(Front-end code change data)
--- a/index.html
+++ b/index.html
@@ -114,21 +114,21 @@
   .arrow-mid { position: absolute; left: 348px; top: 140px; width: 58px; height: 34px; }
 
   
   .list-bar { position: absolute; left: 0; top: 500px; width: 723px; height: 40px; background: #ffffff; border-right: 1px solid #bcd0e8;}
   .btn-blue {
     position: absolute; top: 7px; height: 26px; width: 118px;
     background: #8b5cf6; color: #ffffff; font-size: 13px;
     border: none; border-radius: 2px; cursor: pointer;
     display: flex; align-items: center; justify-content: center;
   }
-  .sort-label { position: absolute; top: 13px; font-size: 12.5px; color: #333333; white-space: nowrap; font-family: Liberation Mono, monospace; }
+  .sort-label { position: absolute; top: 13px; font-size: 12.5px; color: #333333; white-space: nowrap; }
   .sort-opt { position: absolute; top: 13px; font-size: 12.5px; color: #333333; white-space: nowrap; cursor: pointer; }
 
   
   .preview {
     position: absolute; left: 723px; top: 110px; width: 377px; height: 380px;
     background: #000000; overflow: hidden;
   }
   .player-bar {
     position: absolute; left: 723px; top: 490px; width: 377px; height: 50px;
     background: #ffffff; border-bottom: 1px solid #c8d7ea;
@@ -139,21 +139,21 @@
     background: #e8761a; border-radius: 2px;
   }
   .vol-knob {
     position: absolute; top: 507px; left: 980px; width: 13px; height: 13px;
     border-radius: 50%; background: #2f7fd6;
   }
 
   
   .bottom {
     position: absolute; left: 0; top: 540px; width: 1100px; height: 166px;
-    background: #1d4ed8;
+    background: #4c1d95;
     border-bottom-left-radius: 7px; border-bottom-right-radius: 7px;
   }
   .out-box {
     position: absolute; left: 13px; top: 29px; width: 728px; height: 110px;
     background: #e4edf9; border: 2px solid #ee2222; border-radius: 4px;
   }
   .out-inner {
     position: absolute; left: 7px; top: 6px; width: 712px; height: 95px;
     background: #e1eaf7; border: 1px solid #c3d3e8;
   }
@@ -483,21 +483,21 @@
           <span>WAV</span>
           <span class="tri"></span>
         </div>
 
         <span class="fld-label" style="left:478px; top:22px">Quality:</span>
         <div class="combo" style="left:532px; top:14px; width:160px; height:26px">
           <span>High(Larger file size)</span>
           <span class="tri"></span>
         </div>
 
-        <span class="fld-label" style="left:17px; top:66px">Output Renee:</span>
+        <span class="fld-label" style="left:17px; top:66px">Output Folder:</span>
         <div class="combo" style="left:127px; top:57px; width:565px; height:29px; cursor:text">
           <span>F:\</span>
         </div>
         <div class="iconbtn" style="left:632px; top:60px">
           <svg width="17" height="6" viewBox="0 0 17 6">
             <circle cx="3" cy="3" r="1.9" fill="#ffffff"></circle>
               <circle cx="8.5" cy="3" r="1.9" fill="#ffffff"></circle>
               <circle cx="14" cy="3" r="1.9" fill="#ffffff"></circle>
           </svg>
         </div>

_PROBLEM STATEMENT_
The expected response reproduces all of the data precisely.

_ANSWER TO THIS TASK_
--- a/index.html
+++ b/index.html
@@ -114,21 +114,21 @@
   .arrow-mid { position: absolute; left: 348px; top: 140px; width: 58px; height: 34px; }
 
   
   .list-bar { position: absolute; left: 0; top: 500px; width: 723px; height: 40px; background: #ffffff; border-right: 1px solid #bcd0e8;}
   .btn-blue {
     position: absolute; top: 7px; height: 26px; width: 118px;
     background: #8b5cf6; color: #ffffff; font-size: 13px;
     border: none; border-radius: 2px; cursor: pointer;
     display: flex; align-items: center; justify-content: center;
   }
-  .sort-label { position: absolute; top: 13px; font-size: 12.5px; color: #333333; white-space: nowrap; font-family: Liberation Mono, monospace; }
+  .sort-label { position: absolute; top: 13px; font-size: 12.5px; color: #333333; white-space: nowrap; }
   .sort-opt { position: absolute; top: 13px; font-size: 12.5px; color: #333333; white-space: nowrap; cursor: pointer; }
 
   
   .preview {
     position: absolute; left: 723px; top: 110px; width: 377px; height: 380px;
     background: #000000; overflow: hidden;
   }
   .player-bar {
     position: absolute; left: 723px; top: 490px; width: 377px; height: 50px;
     background: #ffffff; border-bottom: 1px solid #c8d7ea;
@@ -139,21 +139,21 @@
     background: #e8761a; border-radius: 2px;
   }
   .vol-knob {
     position: absolute; top: 507px; left: 980px; width: 13px; height: 13px;
     border-radius: 50%; background: #2f7fd6;
   }
 
   
   .bottom {
     position: absolute; left: 0; top: 540px; width: 1100px; height: 166px;
-    background: #1d4ed8;
+    background: #4c1d95;
     border-bottom-left-radius: 7px; border-bottom-right-radius: 7px;
   }
   .out-box {
     position: absolute; left: 13px; top: 29px; width: 728px; height: 110px;
     background: #e4edf9; border: 2px solid #ee2222; border-radius: 4px;
   }
   .out-inner {
     position: absolute; left: 7px; top: 6px; width: 712px; height: 95px;
     background: #e1eaf7; border: 1px solid #c3d3e8;
   }
@@ -483,21 +483,21 @@
           <span>WAV</span>
           <span class="tri"></span>
         </div>
 
         <span class="fld-label" style="left:478px; top:22px">Quality:</span>
         <div class="combo" style="left:532px; top:14px; width:160px; height:26px">
           <span>High(Larger file size)</span>
           <span class="tri"></span>
         </div>
 
-        <span class="fld-label" style="left:17px; top:66px">Output Renee:</span>
+        <span class="fld-label" style="left:17px; top:66px">Output Folder:</span>
         <div class="combo" style="left:127px; top:57px; width:565px; height:29px; cursor:text">
           <span>F:\</span>
         </div>
         <div class="iconbtn" style="left:632px; top:60px">
           <svg width="17" height="6" viewBox="0 0 17 6">
             <circle cx="3" cy="3" r="1.9" fill="#ffffff"></circle>
               <circle cx="8.5" cy="3" r="1.9" fill="#ffffff"></circle>
               <circle cx="14" cy="3" r="1.9" fill="#ffffff"></circle>
           </svg>
         </div>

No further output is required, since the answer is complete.